O mais longo ensaio clínico de sempre de uma terapia à base de células estaminais derivadas de embriões humanos conclui que as células embrionárias transplantadas não provocaram, nos doentes, nenhum dos problemas que os cientistas receavam – tais como a formação de tumores. Para mais, a terapia permitiu reverter a cegueira parcial causada pela chamada degenerescência macular em cerca de metade dos olhos doentes tratados, anunciaram os responsáveis pelo estudo na revista médica The Lancet.

Estas conclusões poderão relançar a ideia de utilizar células estaminais no tratamento de doenças – ou seja, células capazes de dar origem a qualquer um dos 200 tipos de células humanas.

Num comentário que acompanha a publicação dos resultados, Anthony Atala, médico do Instituto Forest de Medicina Regenerativa (EUA), diz que o trabalho constitui um “avanço fundamental”.
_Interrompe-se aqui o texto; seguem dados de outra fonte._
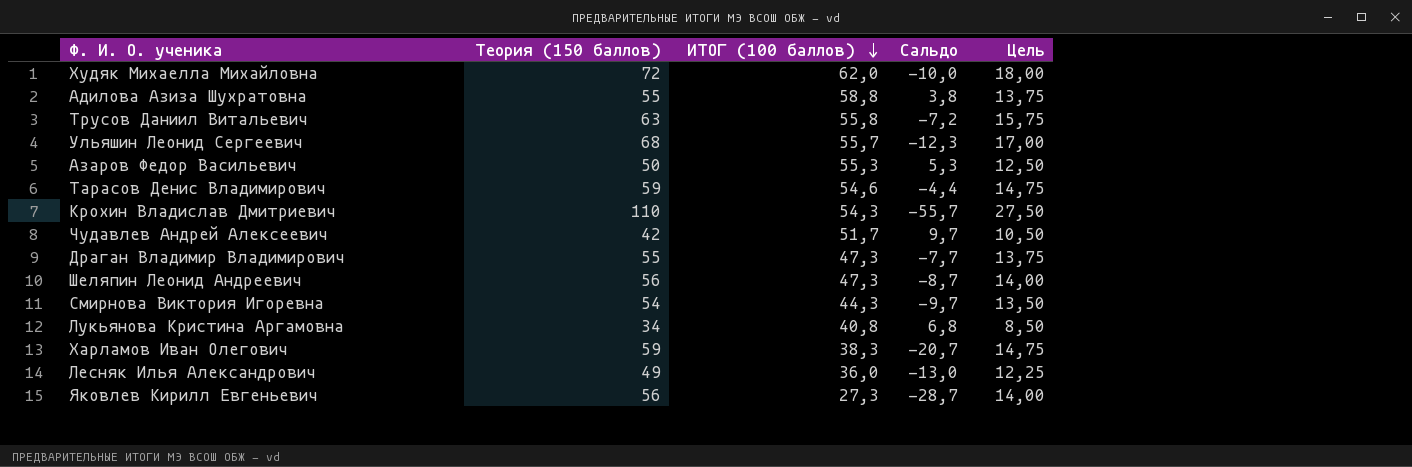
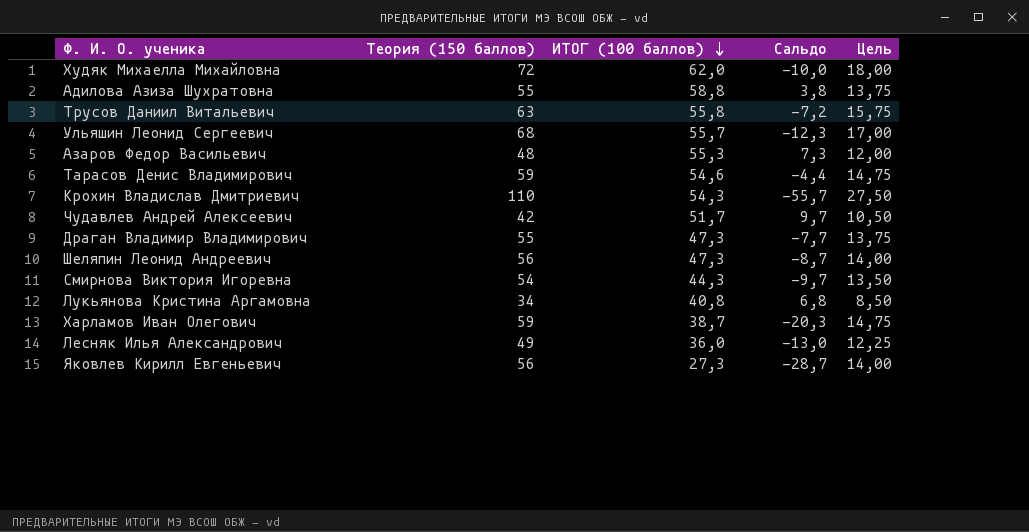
Азаров Федор Васильевич | Теория (150 баллов): 50 -> 48
Азаров Федор Васильевич | Сальдо: 5,3 -> 7,3
Азаров Федор Васильевич | Цель: 12,50 -> 12,00
Харламов Иван Олегович | ИТОГ (100 баллов): 38,3 -> 38,7
Харламов Иван Олегович | Сальдо: -20,7 -> -20,3

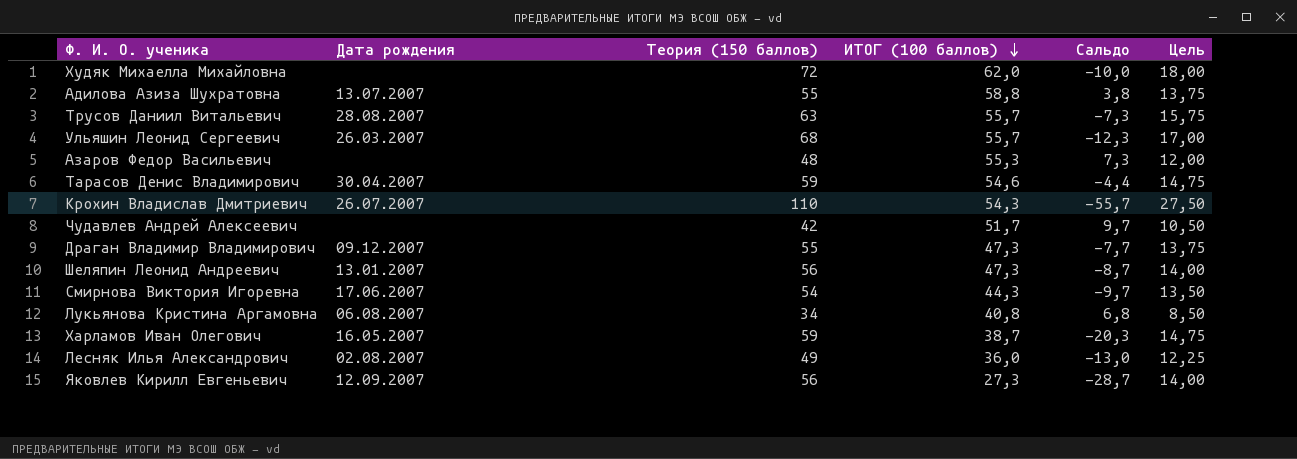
column Дата рождения | position: none -> 2
Трусов Даниил Витальевич | ИТОГ (100 баллов): 55,8 -> 55,7
Трусов Даниил Витальевич | Сальдо: -7,2 -> -7,3

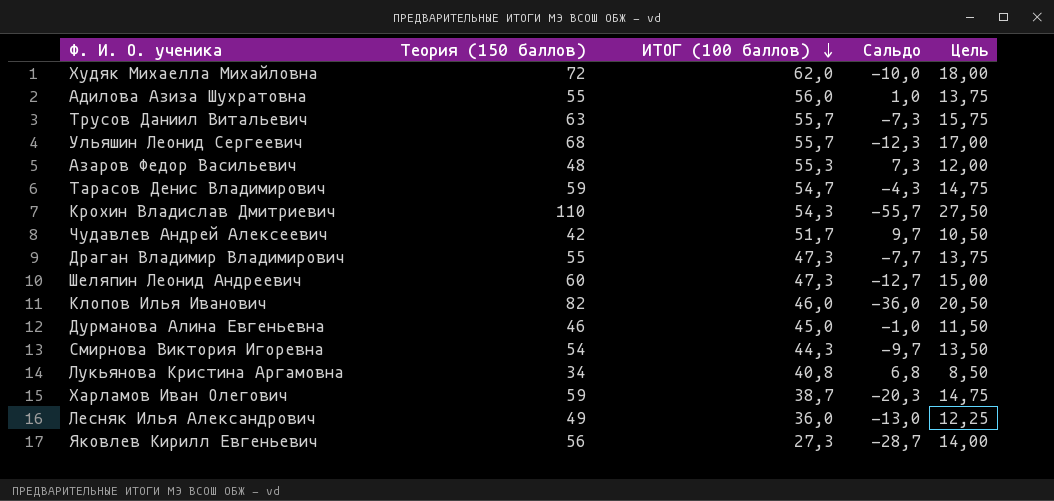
column Дата рождения | position: 2 -> none
Адилова Азиза Шухратовна | ИТОГ (100 баллов): 58,8 -> 56,0
Адилова Азиза Шухратовна | Сальдо: 3,8 -> 1,0
Тарасов Денис Владимирович | ИТОГ (100 баллов): 54,6 -> 54,7
Тарасов Денис Владимирович | Сальдо: -4,4 -> -4,3
Шеляпин Леонид Андреевич | Теория (150 баллов): 56 -> 60
Шеляпин Леонид Андреевич | Сальдо: -8,7 -> -12,7
Шеляпин Леонид Андреевич | Цель: 14,00 -> 15,00
row Клопов Илья Иванович: none -> 82 | 46,0 | -36,0 | 20,50
row Дурманова Алина Евгеньевна: none -> 46 | 45,0 | -1,0 | 11,50

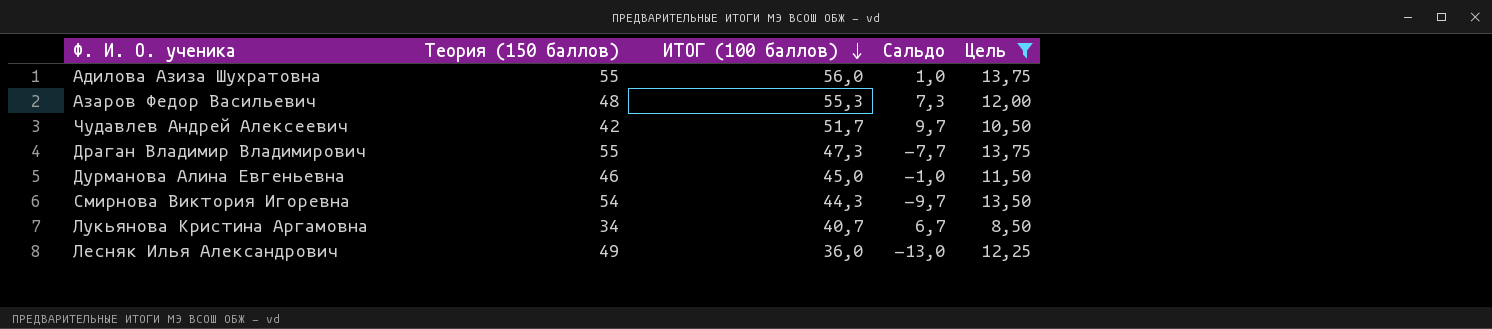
filter: none -> Цель <= 13,75
Лукьянова Кристина Аргамовна | ИТОГ (100 баллов): 40,8 -> 40,7
Лукьянова Кристина Аргамовна | Сальдо: 6,8 -> 6,7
O potencial terapêutico das células estaminais embrionárias começou por gerar muito entusiasmo entre os cientistas e a opinião pública. Mas entretanto, o debate ético em torno da destruição de embriões humanos (condição sine qua non para obter estas células) – e, em 2011, a interrupção pela empresa norte-americana Geron de um ensaio clínico destinado a tratar lesões graves da espinal medula – fizeram diminuir o interesse comercial em desenvolver este tipo de terapias.

O objectivo principal do presente ensaio clínico era avaliar a segurança das células transplantadas. Estas células, que formam o chamado epitélio pigmentar da retina, tinham sido criadas a partir de células estaminais colhidas num embrião humano, uns dias após a sua geração numa clínica que trata a infertilidade. A seguir, as células estaminais foram induzidas a diferenciar-se em células especializadas do epitélio pigmentar da retina.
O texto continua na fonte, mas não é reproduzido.